The researchers spearheaded two separate rounds of surveys and questionnaires that targeted both home-based and center-based childcare programs. May 2020 saw the first round, when the group asked more than 57,000 childcare providers about program exposure to COVID-19, as well as how they were reducing exposure levels. They also found that there was little difference in infection rates for workers at open versus closed programs.
During the second round, the group collected updated reports from a subset of the original population they initially surveyed. These reports provided new statistics regarding vaccination uptake in child care providers compared to the general adult population in the U.S., revealing that the uptake was higher across child care providers.
“We were interested in trying to understand … the … strategies … that helped [childcare centers] stay open during the pandemic … of all the things they were doing,” Associate Professor of Pediatrics Thomas Murray said. Murray is the co-first author of this paper.
In addition to masking, these strategies included social distancing practices, cohorting and staggered arrival and departure names, said Amyn Malik, a postdoctoral associate at the Yale School of Medicine and a co-first author of this paper.
Ultimately, the researchers’ data suggested that childcare centers with masking policies were around 13 percent less likely to close than their counterparts after one year, and 14 percent less likely to close overall. According to Murray, their results aligned with current masking recommendations by the Centers for Disease Control and Prevention and by the American Academy of Pediatrics.
Malik hopes that this study will push more childcare centers throughout the country to “adopt these … masking practices so that we can limit the transmission and the endanger[ment] of children and other staff members – especially amid increasing COVID-19 infection and hospitalization rates among children, he said.
The researchers are looking beyond the relationship between protocol implementation and levels of COVID-19 transmission in childcare programs. Other factors to consider are racial inequity and mental health, according to Gilliam. The pandemic introduced a myriad of economic stressors for the childcare workforce in particular: unlike salaried educators, many workers are paid hourly and do not have paycheck protection.
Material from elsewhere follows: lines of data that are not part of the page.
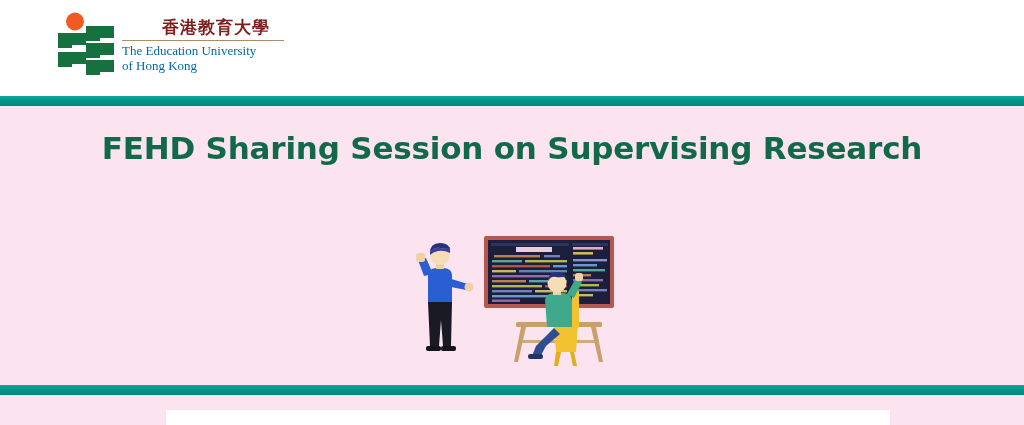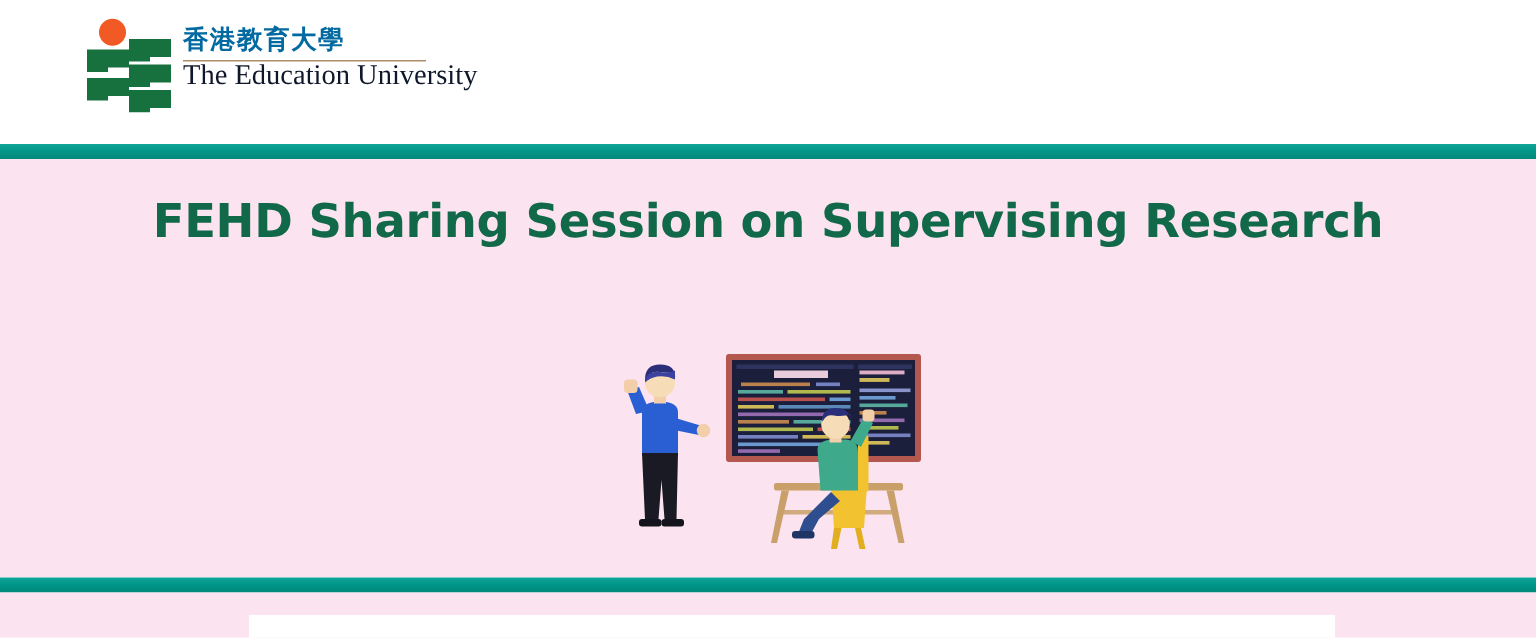--- a/index.html
+++ b/index.html
@@ -54,10 +54,11 @@
     font-family: "DejaVu Sans", sans-serif;
     font-size: 17px;
     font-weight: 700;
-    color: #0369a1;
+    color: #7f1d1d;
     letter-spacing: 1px;
     line-height: 20px;
     white-space: nowrap;
+    margin-left: 40px;
   }
   .wordmark-rule {
     width: 162px;

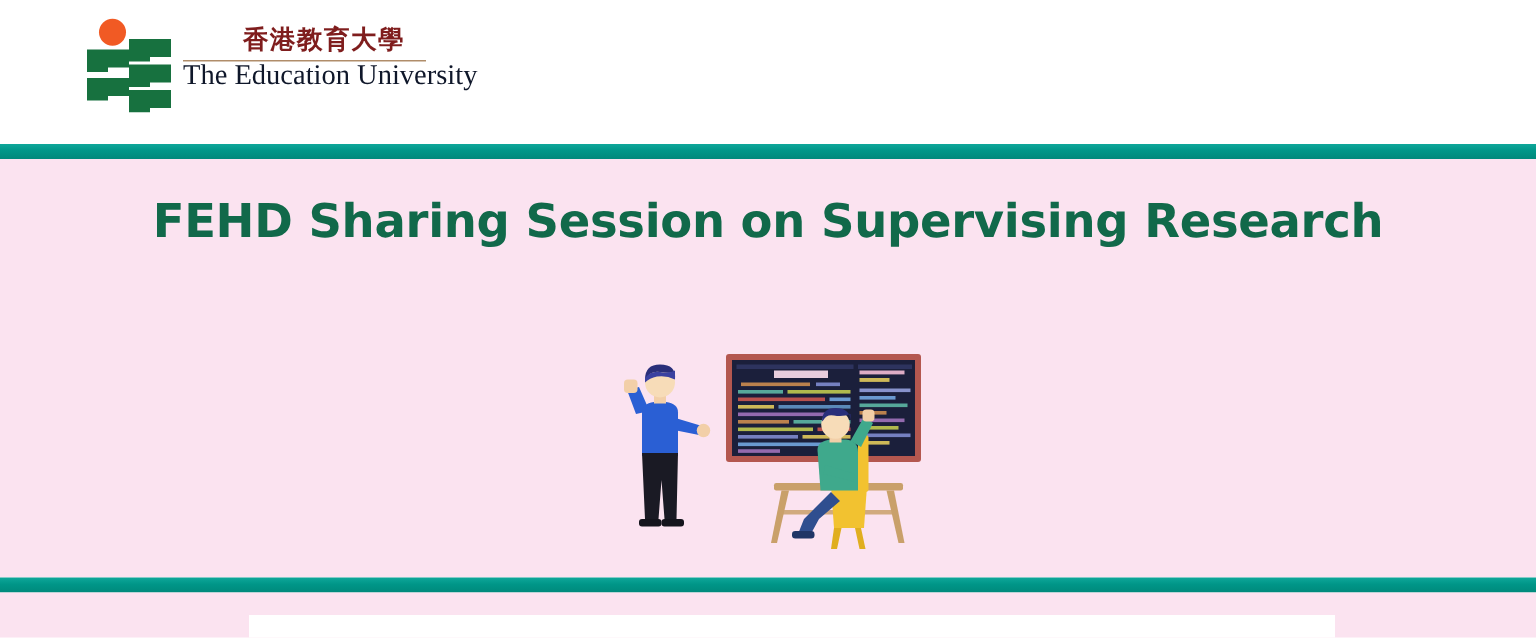--- a/index.html
+++ b/index.html
@@ -68,9 +68,9 @@
   }
   .wordmark-en {
     font-family: "Liberation Serif", serif;
-    font-size: 19px;
+    font-size: 13px;
     font-weight: 400;
-    color: #0f172a;
+    color: #0369a1;
     line-height: 15px;
     white-space: nowrap;
   }

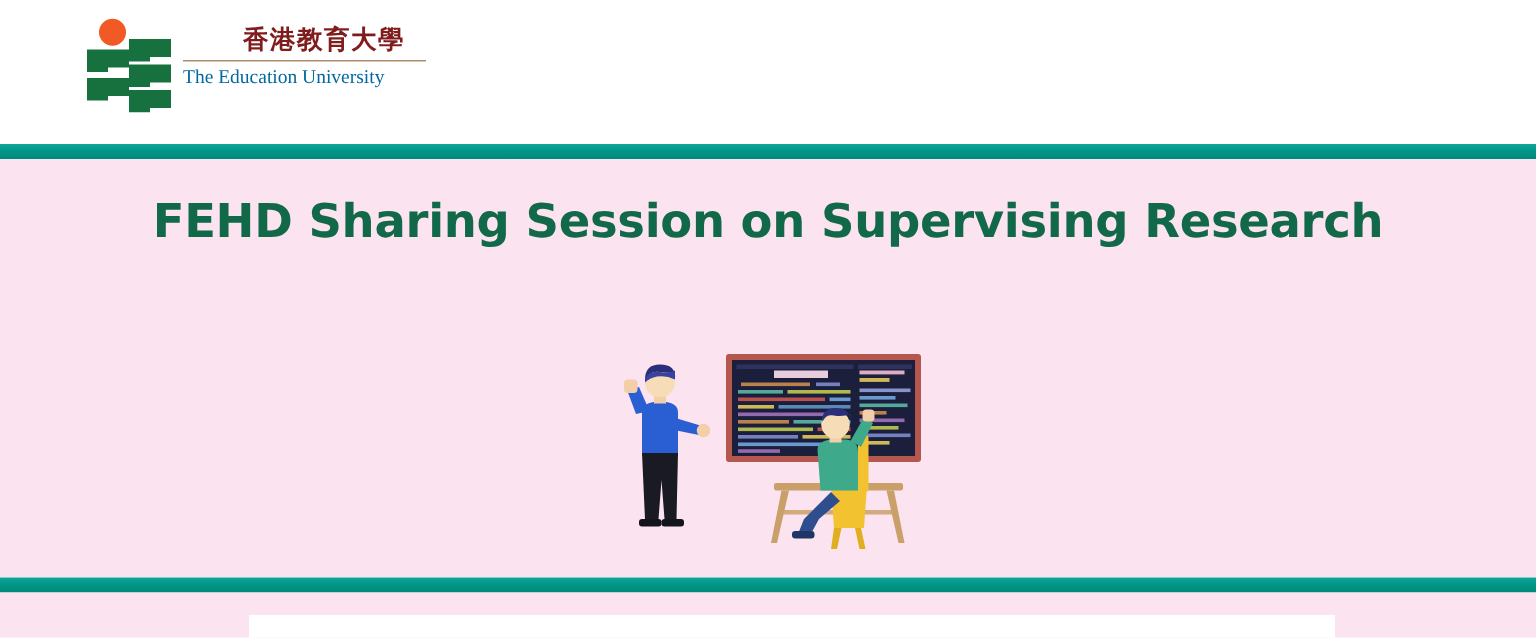--- a/index.html
+++ b/index.html
@@ -166,6 +166,7 @@
         <div class="wordmark-cn">香港教育大學</div>
         <div class="wordmark-rule"></div>
         <div class="wordmark-en">The Education University</div>
+        <div class="wordmark-en">of Hong Kong</div>
       </div>
 
     </div>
This means that they would be out of employment if the childcare program they worked at closed down.
Moreover, Gilliam emphasized that many of such programs are not necessarily large corporations but rather smaller organizations that were “barely getting by month-by-month before the pandemic.” And for home-based childcare providers, which are overwhelmingly made up of women of color, many are finding themselves in a situation where they are an “exploited labor group,” experiencing severe undercompensation for the work they perform taking care of others, Gilliam said. He said that these workers are especially suffering due to the stalled Build Back Better Act, which has promised to commit $400 billion in early childcare and educational programs in the U.S.
According to the researchers, approximately 42 percent of the 82,000 childcare providers nationwide surveyed screened positive for depression at clinical levels at the start of the pandemic, and a year later, that percentage has not changed.
“If there’s anything that I’ve learned in the course of my work as a child psychologist and as somebody who works in early childhood policies, it’s that the measure of any society in terms of how much it values its children is how well it takes care of those who care for those children,” Gilliam explained. “And by that measure, we’re not doing very well by our kids.”
The team’s research publication may be accessed here.
Correction, Feb. 2: Amyn Malik’s first name was previously spelled incorrectly. The article has since been corrected. The News regrets this error.